Santa Clara/New York - Nach mehr als zwei Jahren ist der Gerichtsstreit für Intel vorbei: Die New Yorker Generalstaatsanwaltschaft stellte ein Kartellrechtsverfahren gegen den weltgrößten Chiphersteller nun endgültig ein, teilte der Konzern am Donnerstag in einer Börsennotiz mit.
Die Staatsanwaltschaft hatte Intel
im November 2009 verklagt und dem Unternehmen vorgeworfen, sich durch illegale Rabatte und Bestechungszahlungen einen Vorteil in der Computerbranche verschafft zu haben - zum Nachteil kleinerer Rivalen wie Advanced Micro Devices (AMD). Intels Prozessoren stecken in vier von fünf PC.
Intel habe mit der Staatsanwaltschaft vereinbart, dass die Klage fallen gelassen werde, hieß es. Intel räume in dem Vergleich keinerlei Schuld ein und müsse sein Geschäft auch nicht einschränken, betonte das Unternehmen. Als einziges Zugeständnis nannte Intel eine Zahlung von 6,5 Millionen Dollar (4,9 Millionen Euro), mit der die Kosten der Staatsanwaltschaft in dem Gerichtsverfahren zum Teil abgedeckt werden sollen.

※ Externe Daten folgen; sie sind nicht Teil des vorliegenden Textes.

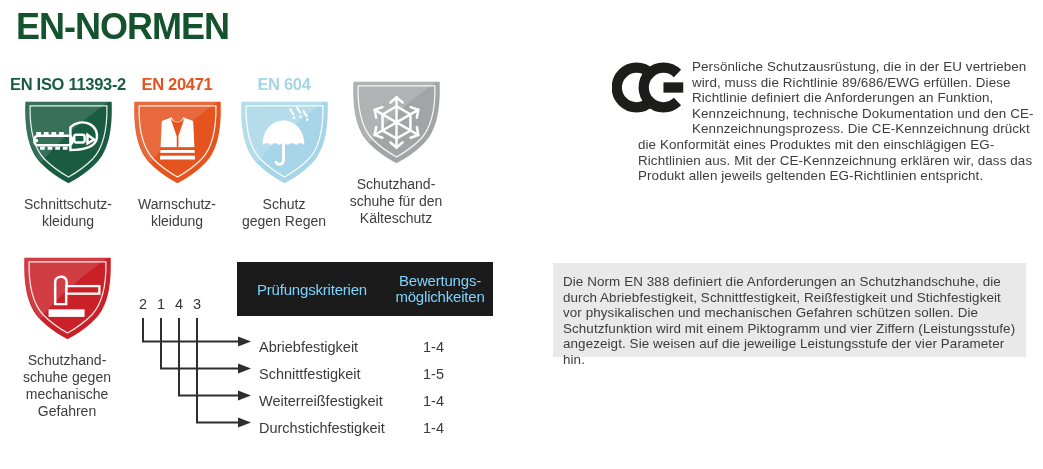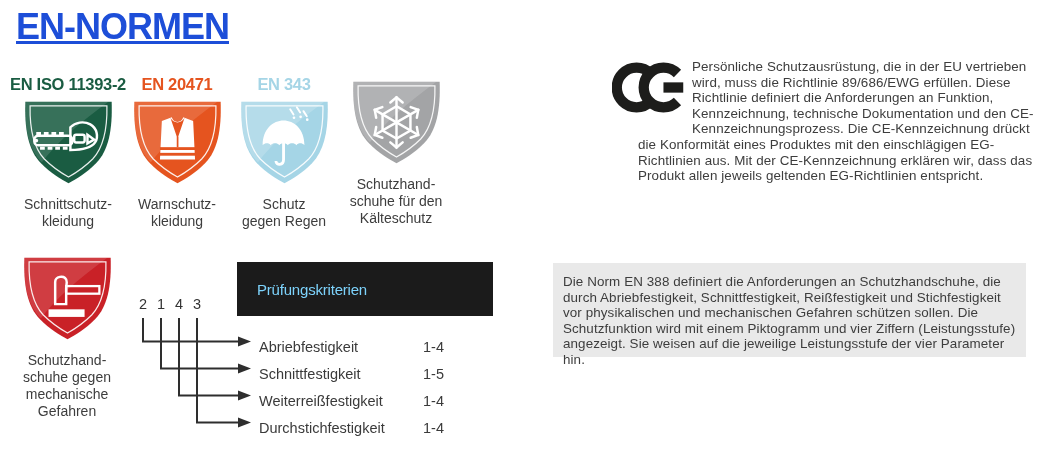"EN-NORMEN" div.heading { color: #1d4ed8 -> #14532d; text-decoration: underline -> none }
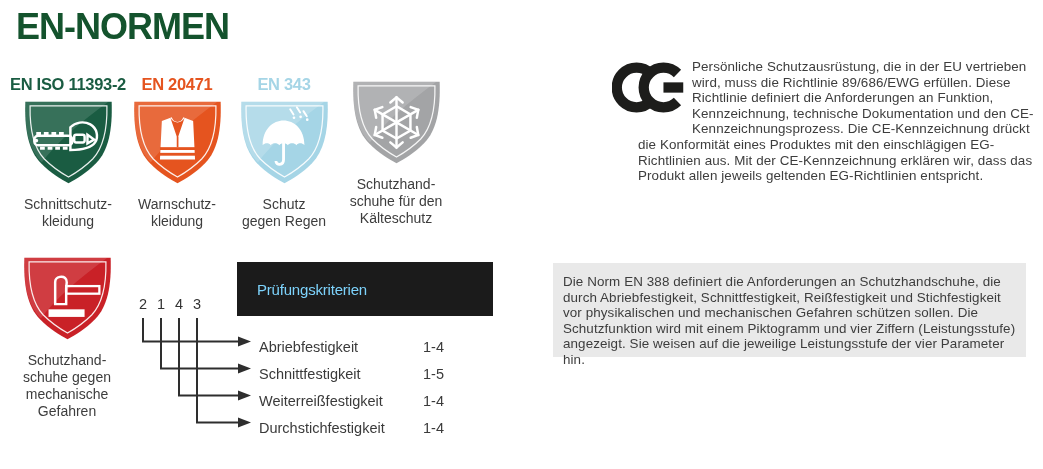"EN 343" div.badge-code { text: 343 -> 604 }
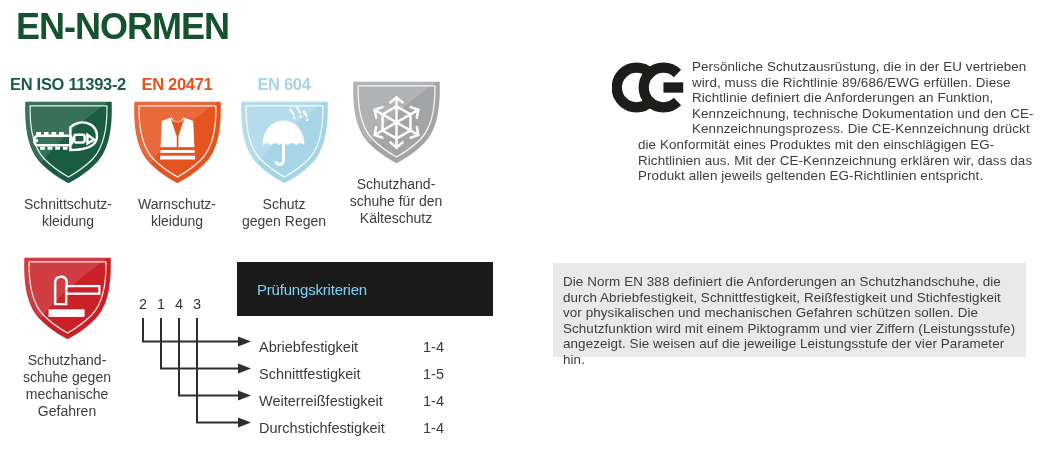"Bewertungs-" div.c2 { html: none -> <div>Bewertungs- möglichkeiten</div> }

"Wir haben immer gesagt, dass Intels Geschäftspraktiken mit dem Gesetz in Einklang stehen", sagte Chefjustiziar Doug Melamed. Allerdings hatte die EU-Kommission Intel wegen ähnlicher Vorwürfe Ende 2009 eine Geldbuße von 1,06 Milliarden Euro aufgedrückt. Überdies erklärte sich Intel in einem Vergleich mit der US-Handelskommission FTC im August 2010 zu Zugeständnissen gegenüber seinen kleineren Rivalen bereit. Auch hier lautete der Vorwurf, Intel habe den Wettbewerb behindert.